Recently, a multidiscipline team with members from the Department of Biology, in the College of Science and the Department of Biological Engineering, in the College of Engineering at Utah State University have collaborated to create a short YouTube video showcasing their current research endeavors and accomplishments at the USTAR Synthetic Biomanufacturing center. These faculty members include the director of the Synthetic BioProduct Center; Randy Lewis, USTAR Professor of Biology; Jon Takamoto, and Biological Engineering Professor; Ron Sims.
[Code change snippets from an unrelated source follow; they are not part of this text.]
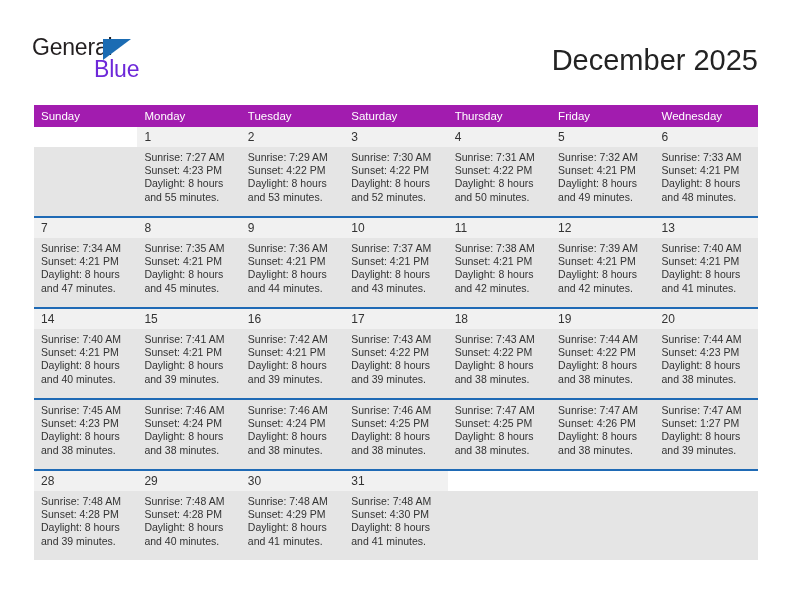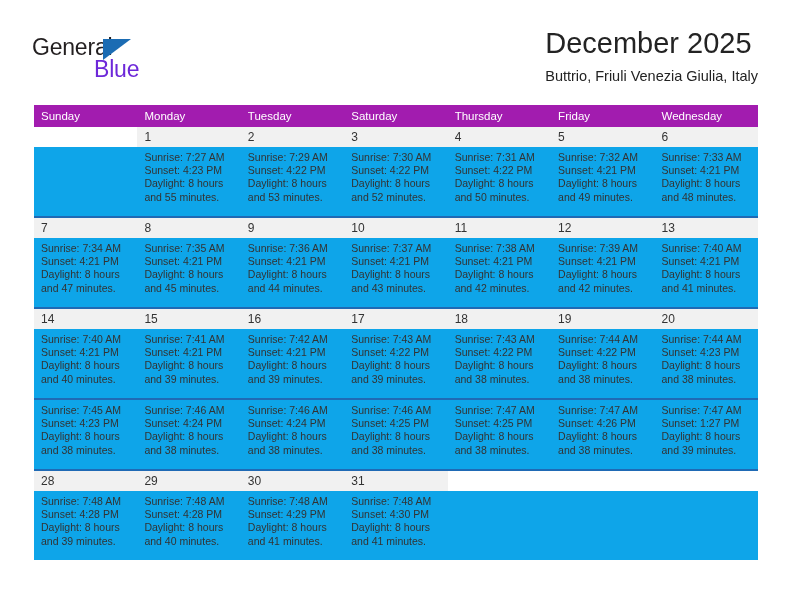--- a/index.html
+++ b/index.html
@@ -62,21 +62,22 @@
     top: 22px;
     font-size: 23px;
     letter-spacing: -0.2px;
     color: #6d28d9;
     font-family: "Liberation Sans", sans-serif;
   }
 
   .title-block {
     position: absolute;
     right: 34px;
-    top: 26px;
+    top: 43px;
+    text-align: right;
   }
   .cal-title {
     font-size: 29px;
     color: #232323;
     line-height: 34px;
     white-space: nowrap;
   }
   .cal-subtitle {
     font-size: 14.5px;
     color: #232323;
@@ -121,21 +122,21 @@
     padding: 3px 0 3px 7px;
     height: 14px;
     vertical-align: top;
     line-height: 14px;
   }
   .daynum-row td.empty {
     background: #ffffff;
   }
 
   .detail-row td {
-    background: #0ea5e9;
+    background: #e5e5e5;
     font-size: 10.5px;
     color: #333333;
     padding: 4px 6px 9px 7px;
     vertical-align: top;
     line-height: 13.2px;
     height: 56px;
   }
 
   .detail-line {
     display: block;
@@ -150,21 +151,20 @@
   <div class="header">
 
     <div class="logo">
       <span class="logo-general">General</span>
       <span class="logo-triangle"></span>
       <span class="logo-blue">Blue</span>
     </div>
 
     <div class="title-block">
       <div class="cal-title">December 2025</div>
-      <div class="cal-subtitle">Buttrio, Friuli Venezia Giulia, Italy</div>
     </div>
 
   </div>
 
   <table class="calendar">
     <colgroup>
       <col style="width:14.2857%">
         <col style="width:14.2857%">
         <col style="width:14.2857%">
       <col style="width:14.2857%">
Randy Lewis's work with spider silk has a wide range of implications ranging from creating biomedical coatings to developing artificial ligaments and tendons. These technological feats are possible because of spider silk's unique physical and chemical properties. It is an organic material that is more durable than Kevlar and simultaneously more flexible than nylon, no other artificial material contains this combination of properties.

Jon Takamoto's examinations of the antibiotic, kanamycin, has lead to the development of a new class of fungicide. This fungicide is simpler and more cost effective than the traditional way of producing fungicides, especially with there being a 15 to 20 billion dollar global market for combating crop diseases the implications of this research are tremendous.

Ron Sim's research is concerned with harvesting Bioproducts from algae. His research is unique because he and his students take wastewater from a variety of sources such as hydraulic-fracing waste, swine waste, dairy waste, and municipal wastewater to grow algae that are then used to create useful Bioproducts such as plastics and bio-oil.